Frühling in einem Dorf am Fluss
Objektbeschreibung
Okada Beisanjin gehörte zur Schicht jener in der späten Tokugawa-Zeit zahlreich anzutreffenden, wohlhabenden Amateure, denen ihr Vermögen Zugang zu Bildung und gesellschaftlichem Ansehen erschloss. Sein Einkommen verdankte er einer Reisweinbrauerei in Osaka; dem Studium chinesischer Schriften den Status als konfuzianischer Gelehrter im Dienste des Feudalfürsten der Provinz Tsu.
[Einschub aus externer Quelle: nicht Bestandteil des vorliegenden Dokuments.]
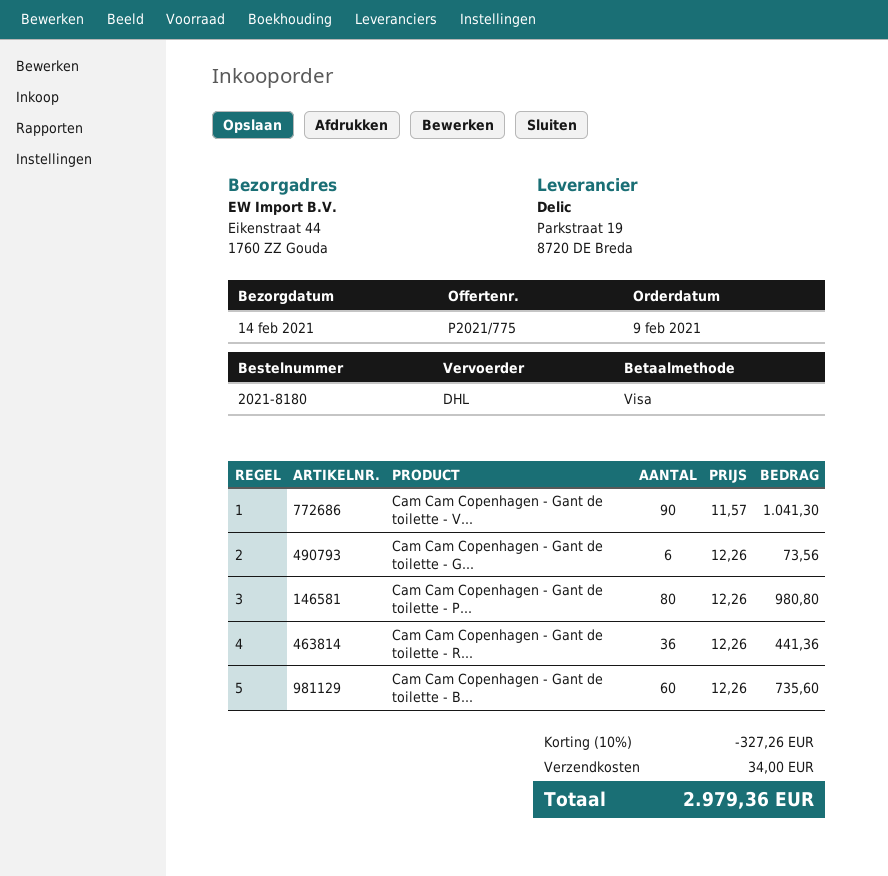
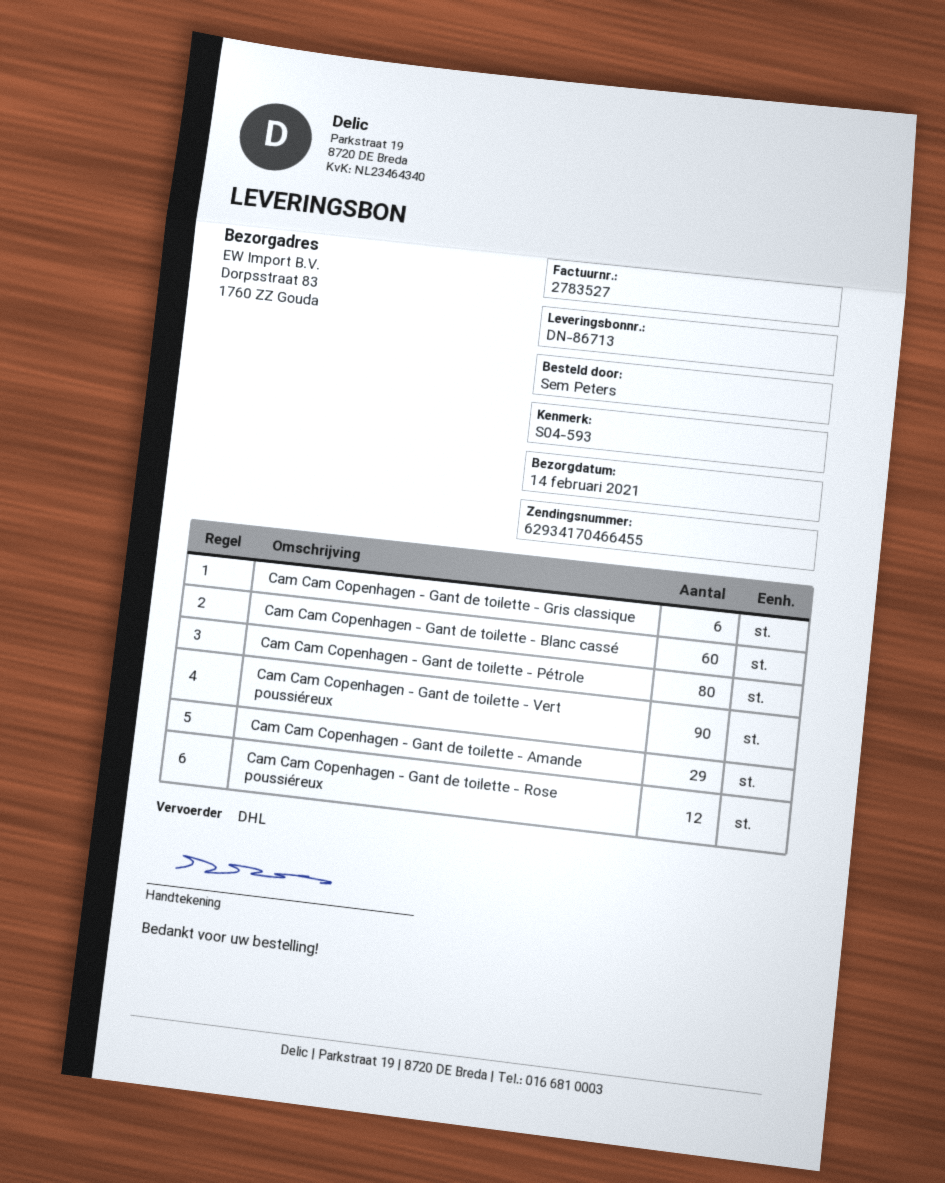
ship to: Eikenstraat 44, 1760 ZZ Gouda -> Dorpsstraat 83, 1760 ZZ Gouda
Cam Cam Copenhagen - Gant de toilette - R...: 36 -> 12
Cam Cam Copenhagen - Gant de toilette - Amande: none -> 29

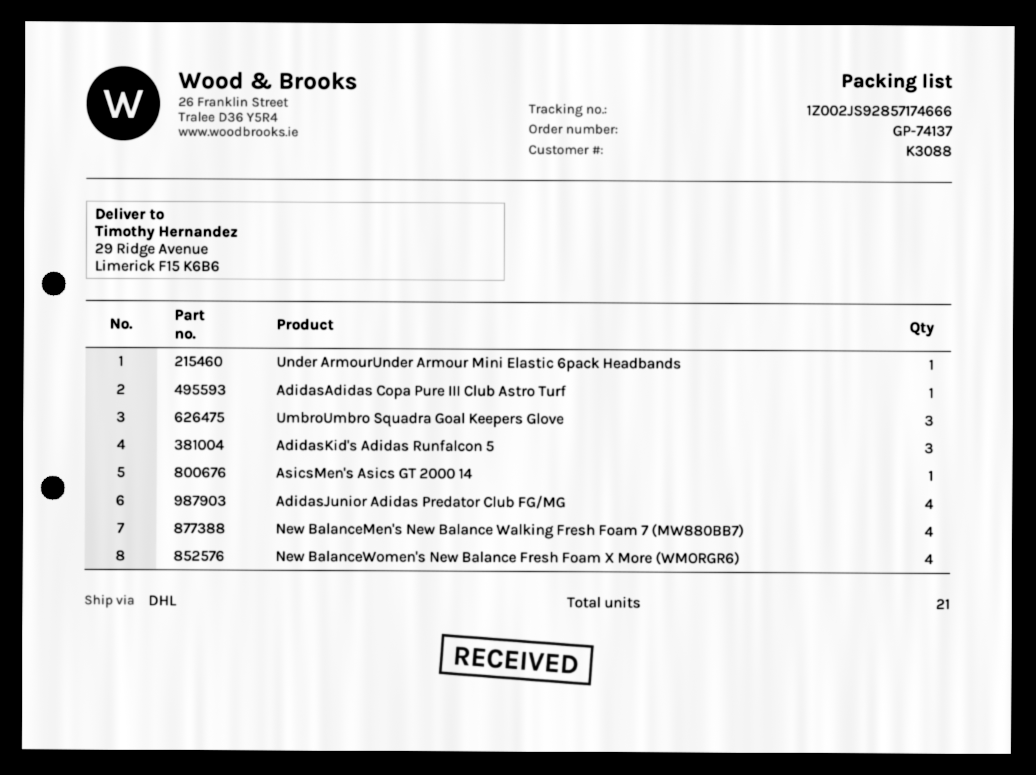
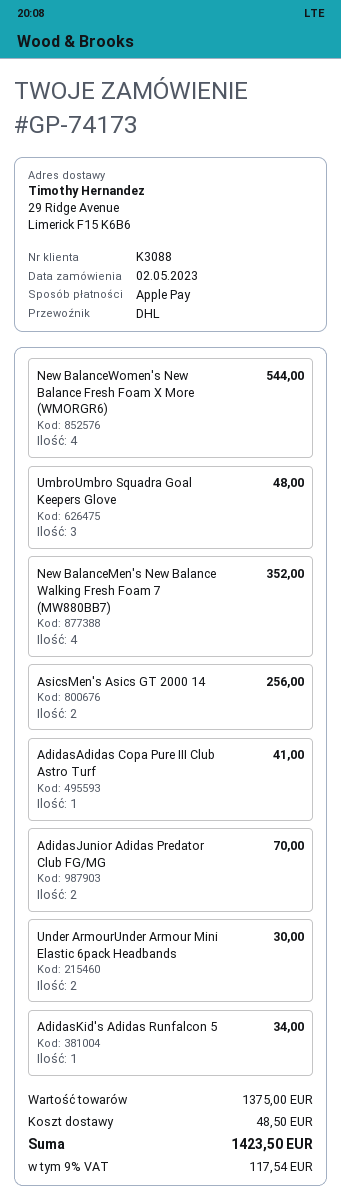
order number: GP-74137 -> GP-74173
Under ArmourUnder Armour Mini Elastic 6pack Headbands: 1 -> 2
AdidasKid's Adidas Runfalcon 5: 3 -> 1
AsicsMen's Asics GT 2000 14: 1 -> 2
AdidasJunior Adidas Predator Club FG/MG: 4 -> 2

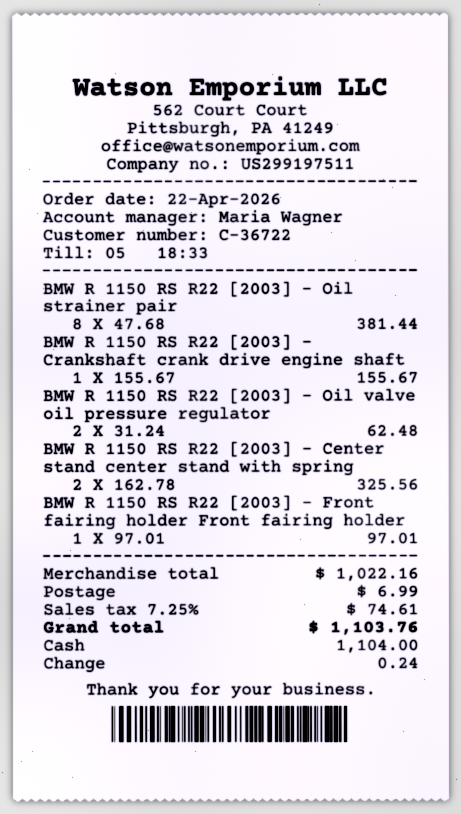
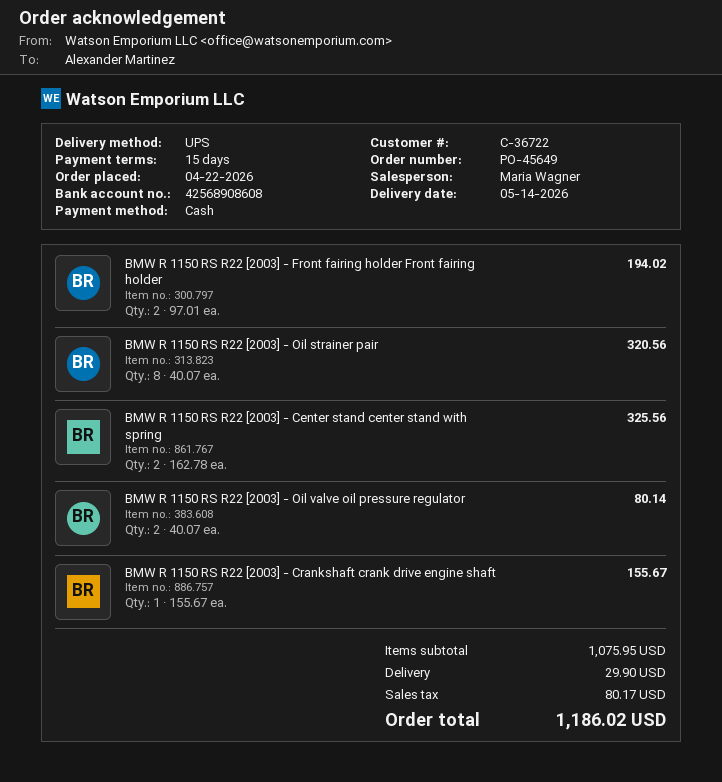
BMW R 1150 RS R22 [2003] - Oil strainer pair: 8 x 47.68 = 381.44 -> 8 x 40.07 = 320.56
BMW R 1150 RS R22 [2003] - Oil valve oil pressure regulator: 2 x 31.24 = 62.48 -> 2 x 40.07 = 80.14
BMW R 1150 RS R22 [2003] - Front fairing holder Front fairing holder: 1 x 97.01 = 97.01 -> 2 x 97.01 = 194.02
subtotal: 1022.16 -> 1075.95
shipping: 6.99 -> 29.90
tax: 74.61 -> 80.17
total: 1103.76 -> 1186.02

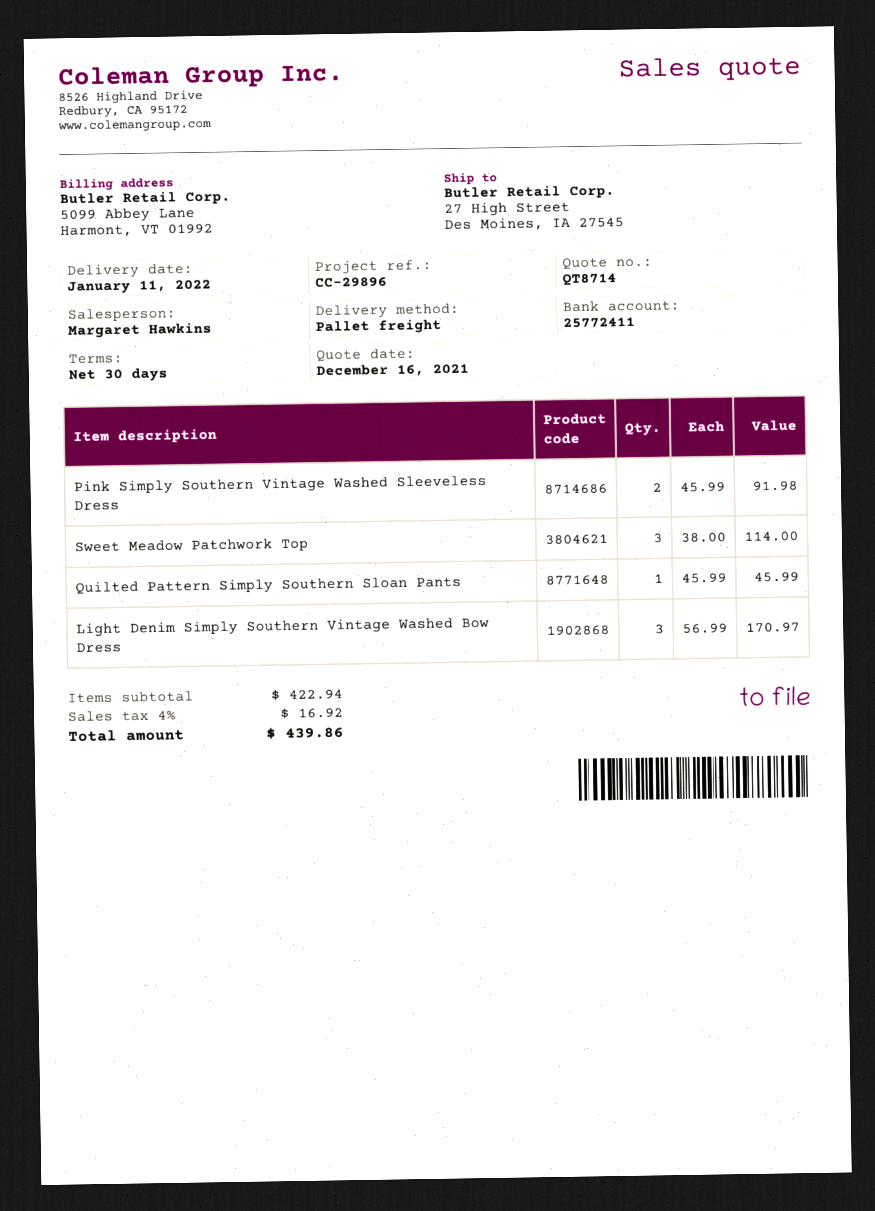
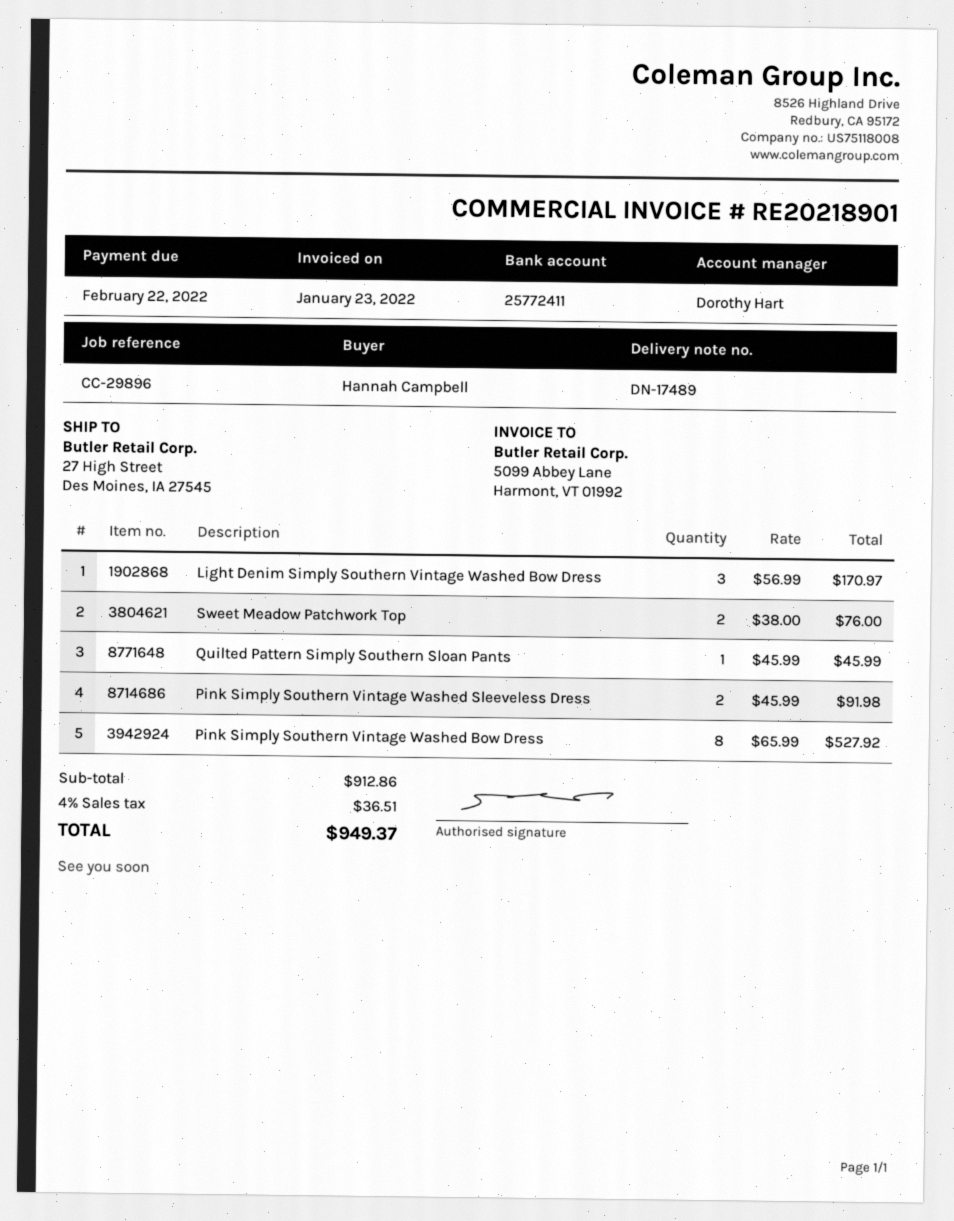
sales rep: Margaret Hawkins -> Dorothy Hart
Sweet Meadow Patchwork Top: 3 x 38.00 = 114.00 -> 2 x 38.00 = 76.00
Pink Simply Southern Vintage Washed Bow Dress: none -> 8 x 65.99 = 527.92
subtotal: 422.94 -> 912.86
tax: 4% = 16.92 -> 4% = 36.51
total: 439.86 -> 949.37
Sein Haus war ein Treffpunkt für sinophile Intellektuelle, Dichter und Maler. Diese im Alter von 68 Jahren entstandene Landschaft bezeugt seine umfassende Bildung in allen Literatenkünsten. Eine Steinbrücke über den Fluss, ein Bergtempel und Gelehrte in Booten und Pavillons illustrieren beredt das Ideal des Literatenlebens. Leichte Farben überziehen die Landschaft mit einem zarten Frühlingsschleier und verleihen der von einem Fluss und üppiger Vegetation geprägten Bergkulisse etwas Fantastisches. So nimmt es wenig Wunder, dass Beisanjin in seiner Aufschrift auf einen utopischen Topos chinesischer Dichtung Bezug nimmt, eine von der Zivilisation unverdorbene Dorfgemeinschaft, die in einem abgeschiedenen Bergtal lebte, zu dem blühende Pfirsichbäume den Weg weisen.